## EXERCISE REQUIREMENTS
Give back the lines of the records exactly, starting at the first and ending at the one with "position:absolute;left:0;right:0;top:0;".

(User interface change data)
#####

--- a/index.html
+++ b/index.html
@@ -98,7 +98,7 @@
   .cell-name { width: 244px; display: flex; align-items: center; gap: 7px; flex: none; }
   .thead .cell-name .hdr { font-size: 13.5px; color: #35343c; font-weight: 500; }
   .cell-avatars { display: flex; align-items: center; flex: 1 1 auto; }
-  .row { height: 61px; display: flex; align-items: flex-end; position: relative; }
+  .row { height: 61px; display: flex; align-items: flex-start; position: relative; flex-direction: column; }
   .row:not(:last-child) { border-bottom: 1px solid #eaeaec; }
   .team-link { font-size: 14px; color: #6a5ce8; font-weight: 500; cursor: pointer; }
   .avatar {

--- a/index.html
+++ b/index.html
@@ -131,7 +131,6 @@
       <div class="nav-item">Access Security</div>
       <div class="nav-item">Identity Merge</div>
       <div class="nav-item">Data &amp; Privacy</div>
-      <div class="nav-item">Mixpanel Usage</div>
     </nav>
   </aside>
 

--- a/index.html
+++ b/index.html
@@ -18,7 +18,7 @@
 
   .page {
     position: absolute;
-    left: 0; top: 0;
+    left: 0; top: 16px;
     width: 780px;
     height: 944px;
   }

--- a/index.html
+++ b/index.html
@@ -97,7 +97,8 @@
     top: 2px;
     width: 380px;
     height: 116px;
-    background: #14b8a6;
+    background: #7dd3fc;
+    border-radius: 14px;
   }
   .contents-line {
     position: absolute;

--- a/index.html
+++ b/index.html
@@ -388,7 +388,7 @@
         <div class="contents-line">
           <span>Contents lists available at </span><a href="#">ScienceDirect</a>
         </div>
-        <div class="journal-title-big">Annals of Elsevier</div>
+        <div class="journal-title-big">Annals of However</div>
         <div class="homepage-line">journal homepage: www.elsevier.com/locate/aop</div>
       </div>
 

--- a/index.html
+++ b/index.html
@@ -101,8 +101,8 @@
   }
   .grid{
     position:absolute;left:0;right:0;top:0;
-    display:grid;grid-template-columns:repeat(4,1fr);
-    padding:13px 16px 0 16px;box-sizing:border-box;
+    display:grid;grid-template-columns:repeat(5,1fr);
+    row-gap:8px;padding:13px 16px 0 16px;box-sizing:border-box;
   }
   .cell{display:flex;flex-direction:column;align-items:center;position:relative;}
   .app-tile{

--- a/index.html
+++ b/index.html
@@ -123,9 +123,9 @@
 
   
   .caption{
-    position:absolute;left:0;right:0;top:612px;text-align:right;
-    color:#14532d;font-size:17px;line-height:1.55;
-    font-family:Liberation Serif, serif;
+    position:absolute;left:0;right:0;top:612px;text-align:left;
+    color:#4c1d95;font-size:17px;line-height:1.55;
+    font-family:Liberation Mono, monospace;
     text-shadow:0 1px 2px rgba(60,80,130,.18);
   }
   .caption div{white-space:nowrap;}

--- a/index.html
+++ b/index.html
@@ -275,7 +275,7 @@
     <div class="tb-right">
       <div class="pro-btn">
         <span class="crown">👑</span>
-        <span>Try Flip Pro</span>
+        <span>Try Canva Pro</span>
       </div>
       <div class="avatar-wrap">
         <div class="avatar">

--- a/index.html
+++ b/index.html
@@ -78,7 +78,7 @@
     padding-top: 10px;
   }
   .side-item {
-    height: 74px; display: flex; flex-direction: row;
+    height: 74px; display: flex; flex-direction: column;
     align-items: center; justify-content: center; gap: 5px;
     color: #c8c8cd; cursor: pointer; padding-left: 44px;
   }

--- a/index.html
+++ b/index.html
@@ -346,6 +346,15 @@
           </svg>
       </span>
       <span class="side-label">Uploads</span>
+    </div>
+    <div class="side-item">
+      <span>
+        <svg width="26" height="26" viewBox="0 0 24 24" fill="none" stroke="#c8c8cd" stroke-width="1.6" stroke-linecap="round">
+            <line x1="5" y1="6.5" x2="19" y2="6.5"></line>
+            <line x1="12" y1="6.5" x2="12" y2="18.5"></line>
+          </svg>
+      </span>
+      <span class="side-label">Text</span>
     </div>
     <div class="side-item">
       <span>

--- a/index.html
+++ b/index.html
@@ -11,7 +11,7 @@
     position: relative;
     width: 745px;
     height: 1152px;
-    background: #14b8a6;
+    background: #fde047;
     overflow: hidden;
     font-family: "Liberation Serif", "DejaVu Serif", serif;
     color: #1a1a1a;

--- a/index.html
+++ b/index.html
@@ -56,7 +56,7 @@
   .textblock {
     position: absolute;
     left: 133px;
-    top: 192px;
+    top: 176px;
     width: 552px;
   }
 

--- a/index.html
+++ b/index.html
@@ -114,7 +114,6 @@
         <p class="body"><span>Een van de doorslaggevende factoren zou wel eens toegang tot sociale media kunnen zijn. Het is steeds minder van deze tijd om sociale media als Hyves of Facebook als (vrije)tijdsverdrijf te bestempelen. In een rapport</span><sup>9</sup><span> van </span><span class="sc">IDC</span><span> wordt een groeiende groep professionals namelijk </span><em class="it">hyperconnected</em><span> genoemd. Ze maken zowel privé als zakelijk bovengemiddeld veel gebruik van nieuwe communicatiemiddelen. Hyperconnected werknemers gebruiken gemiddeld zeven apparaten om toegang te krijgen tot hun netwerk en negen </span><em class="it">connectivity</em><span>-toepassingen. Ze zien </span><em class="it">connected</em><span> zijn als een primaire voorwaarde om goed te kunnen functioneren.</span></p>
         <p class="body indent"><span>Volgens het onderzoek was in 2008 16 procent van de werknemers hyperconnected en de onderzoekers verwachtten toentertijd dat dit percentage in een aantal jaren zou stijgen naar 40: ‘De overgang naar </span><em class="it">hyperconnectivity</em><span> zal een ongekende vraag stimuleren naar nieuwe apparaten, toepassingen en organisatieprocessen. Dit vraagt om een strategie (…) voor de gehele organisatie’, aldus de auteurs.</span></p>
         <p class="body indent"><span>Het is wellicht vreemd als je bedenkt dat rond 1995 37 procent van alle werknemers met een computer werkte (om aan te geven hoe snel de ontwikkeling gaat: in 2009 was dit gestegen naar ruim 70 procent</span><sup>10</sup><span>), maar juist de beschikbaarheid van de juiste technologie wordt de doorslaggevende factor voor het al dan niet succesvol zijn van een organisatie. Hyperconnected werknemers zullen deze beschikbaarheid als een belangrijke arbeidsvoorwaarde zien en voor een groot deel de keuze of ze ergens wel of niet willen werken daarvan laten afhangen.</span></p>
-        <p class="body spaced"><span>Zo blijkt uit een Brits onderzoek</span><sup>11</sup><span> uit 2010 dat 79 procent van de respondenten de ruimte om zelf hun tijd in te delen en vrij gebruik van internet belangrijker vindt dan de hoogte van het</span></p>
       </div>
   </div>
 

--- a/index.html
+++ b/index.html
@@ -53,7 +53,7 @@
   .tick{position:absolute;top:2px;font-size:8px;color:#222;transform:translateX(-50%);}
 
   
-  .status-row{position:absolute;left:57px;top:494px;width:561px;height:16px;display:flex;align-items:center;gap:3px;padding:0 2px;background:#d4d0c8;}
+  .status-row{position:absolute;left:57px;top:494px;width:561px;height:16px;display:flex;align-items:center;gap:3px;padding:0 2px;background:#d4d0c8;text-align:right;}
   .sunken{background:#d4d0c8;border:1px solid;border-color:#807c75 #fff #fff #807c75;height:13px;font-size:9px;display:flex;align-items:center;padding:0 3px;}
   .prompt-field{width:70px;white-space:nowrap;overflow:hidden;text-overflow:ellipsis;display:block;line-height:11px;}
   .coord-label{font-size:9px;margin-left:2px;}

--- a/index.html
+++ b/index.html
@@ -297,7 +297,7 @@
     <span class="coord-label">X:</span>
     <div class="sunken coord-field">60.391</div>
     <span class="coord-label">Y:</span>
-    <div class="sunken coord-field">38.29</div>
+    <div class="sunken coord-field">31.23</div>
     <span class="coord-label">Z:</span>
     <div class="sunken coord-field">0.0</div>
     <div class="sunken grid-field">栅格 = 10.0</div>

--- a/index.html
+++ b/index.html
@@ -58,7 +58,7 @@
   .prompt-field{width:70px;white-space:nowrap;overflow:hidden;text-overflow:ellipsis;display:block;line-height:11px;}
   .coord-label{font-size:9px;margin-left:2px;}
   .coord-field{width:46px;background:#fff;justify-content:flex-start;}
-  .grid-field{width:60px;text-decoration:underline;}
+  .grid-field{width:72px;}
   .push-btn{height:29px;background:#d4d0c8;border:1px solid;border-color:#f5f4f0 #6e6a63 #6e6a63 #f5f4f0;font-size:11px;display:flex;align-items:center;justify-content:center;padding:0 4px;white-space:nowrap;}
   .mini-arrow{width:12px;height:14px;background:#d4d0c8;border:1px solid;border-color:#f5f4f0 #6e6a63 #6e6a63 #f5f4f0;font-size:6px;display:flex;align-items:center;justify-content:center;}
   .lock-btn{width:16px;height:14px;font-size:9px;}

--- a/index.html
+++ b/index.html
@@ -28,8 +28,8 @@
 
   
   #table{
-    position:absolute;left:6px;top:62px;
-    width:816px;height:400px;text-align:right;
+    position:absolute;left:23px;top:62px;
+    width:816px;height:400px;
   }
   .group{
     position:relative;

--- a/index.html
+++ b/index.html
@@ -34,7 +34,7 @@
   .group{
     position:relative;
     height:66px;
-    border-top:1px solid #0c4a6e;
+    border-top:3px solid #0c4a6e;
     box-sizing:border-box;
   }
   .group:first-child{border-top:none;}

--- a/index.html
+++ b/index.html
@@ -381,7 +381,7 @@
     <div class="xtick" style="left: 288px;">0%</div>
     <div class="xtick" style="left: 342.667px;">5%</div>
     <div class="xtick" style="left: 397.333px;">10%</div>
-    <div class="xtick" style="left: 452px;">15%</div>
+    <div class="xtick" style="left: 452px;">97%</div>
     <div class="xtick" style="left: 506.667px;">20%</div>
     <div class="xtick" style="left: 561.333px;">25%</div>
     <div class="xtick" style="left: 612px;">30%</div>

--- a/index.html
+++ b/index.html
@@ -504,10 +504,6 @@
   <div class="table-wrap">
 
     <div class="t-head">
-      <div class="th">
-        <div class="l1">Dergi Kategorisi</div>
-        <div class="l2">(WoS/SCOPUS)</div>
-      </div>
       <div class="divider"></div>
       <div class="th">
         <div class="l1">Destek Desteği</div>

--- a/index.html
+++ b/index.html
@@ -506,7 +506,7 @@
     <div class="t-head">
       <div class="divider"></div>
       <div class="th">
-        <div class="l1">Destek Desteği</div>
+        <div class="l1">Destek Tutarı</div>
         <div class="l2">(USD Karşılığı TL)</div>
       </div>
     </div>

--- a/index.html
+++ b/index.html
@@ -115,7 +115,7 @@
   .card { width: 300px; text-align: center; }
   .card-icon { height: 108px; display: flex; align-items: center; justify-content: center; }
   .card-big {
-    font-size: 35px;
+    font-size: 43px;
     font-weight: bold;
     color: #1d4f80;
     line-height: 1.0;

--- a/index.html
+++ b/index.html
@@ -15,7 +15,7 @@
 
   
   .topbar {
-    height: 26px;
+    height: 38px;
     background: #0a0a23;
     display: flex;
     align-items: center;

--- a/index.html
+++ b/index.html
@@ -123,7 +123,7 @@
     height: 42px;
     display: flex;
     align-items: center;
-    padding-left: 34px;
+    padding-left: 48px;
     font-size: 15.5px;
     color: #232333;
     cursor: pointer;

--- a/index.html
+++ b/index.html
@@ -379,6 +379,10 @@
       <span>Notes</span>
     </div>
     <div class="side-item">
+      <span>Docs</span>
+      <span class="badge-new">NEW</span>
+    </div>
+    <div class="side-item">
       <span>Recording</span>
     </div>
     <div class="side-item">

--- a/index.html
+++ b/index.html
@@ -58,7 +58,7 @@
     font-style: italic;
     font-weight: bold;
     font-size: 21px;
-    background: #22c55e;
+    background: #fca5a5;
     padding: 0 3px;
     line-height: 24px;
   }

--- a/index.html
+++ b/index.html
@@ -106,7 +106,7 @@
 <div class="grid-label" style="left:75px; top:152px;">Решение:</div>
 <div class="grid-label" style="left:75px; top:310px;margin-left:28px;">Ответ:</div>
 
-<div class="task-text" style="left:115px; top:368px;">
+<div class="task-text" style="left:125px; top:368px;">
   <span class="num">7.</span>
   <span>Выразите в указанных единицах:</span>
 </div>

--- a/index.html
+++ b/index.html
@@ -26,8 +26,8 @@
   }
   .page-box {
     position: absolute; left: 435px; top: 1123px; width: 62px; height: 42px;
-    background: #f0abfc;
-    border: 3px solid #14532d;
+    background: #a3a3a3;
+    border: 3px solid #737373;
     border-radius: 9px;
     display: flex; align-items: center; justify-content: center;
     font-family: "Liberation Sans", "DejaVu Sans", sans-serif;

#####

## ANSWER FOR THE TASK
--- a/index.html
+++ b/index.html
@@ -98,7 +98,7 @@
   .cell-name { width: 244px; display: flex; align-items: center; gap: 7px; flex: none; }
   .thead .cell-name .hdr { font-size: 13.5px; color: #35343c; font-weight: 500; }
   .cell-avatars { display: flex; align-items: center; flex: 1 1 auto; }
-  .row { height: 61px; display: flex; align-items: flex-end; position: relative; }
+  .row { height: 61px; display: flex; align-items: flex-start; position: relative; flex-direction: column; }
   .row:not(:last-child) { border-bottom: 1px solid #eaeaec; }
   .team-link { font-size: 14px; color: #6a5ce8; font-weight: 500; cursor: pointer; }
   .avatar {

--- a/index.html
+++ b/index.html
@@ -131,7 +131,6 @@
       <div class="nav-item">Access Security</div>
       <div class="nav-item">Identity Merge</div>
       <div class="nav-item">Data &amp; Privacy</div>
-      <div class="nav-item">Mixpanel Usage</div>
     </nav>
   </aside>
 

--- a/index.html
+++ b/index.html
@@ -18,7 +18,7 @@
 
   .page {
     position: absolute;
-    left: 0; top: 0;
+    left: 0; top: 16px;
     width: 780px;
     height: 944px;
   }

--- a/index.html
+++ b/index.html
@@ -97,7 +97,8 @@
     top: 2px;
     width: 380px;
     height: 116px;
-    background: #14b8a6;
+    background: #7dd3fc;
+    border-radius: 14px;
   }
   .contents-line {
     position: absolute;

--- a/index.html
+++ b/index.html
@@ -388,7 +388,7 @@
         <div class="contents-line">
           <span>Contents lists available at </span><a href="#">ScienceDirect</a>
         </div>
-        <div class="journal-title-big">Annals of Elsevier</div>
+        <div class="journal-title-big">Annals of However</div>
         <div class="homepage-line">journal homepage: www.elsevier.com/locate/aop</div>
       </div>
 

--- a/index.html
+++ b/index.html
@@ -101,8 +101,8 @@
   }
   .grid{
     position:absolute;left:0;right:0;top:0;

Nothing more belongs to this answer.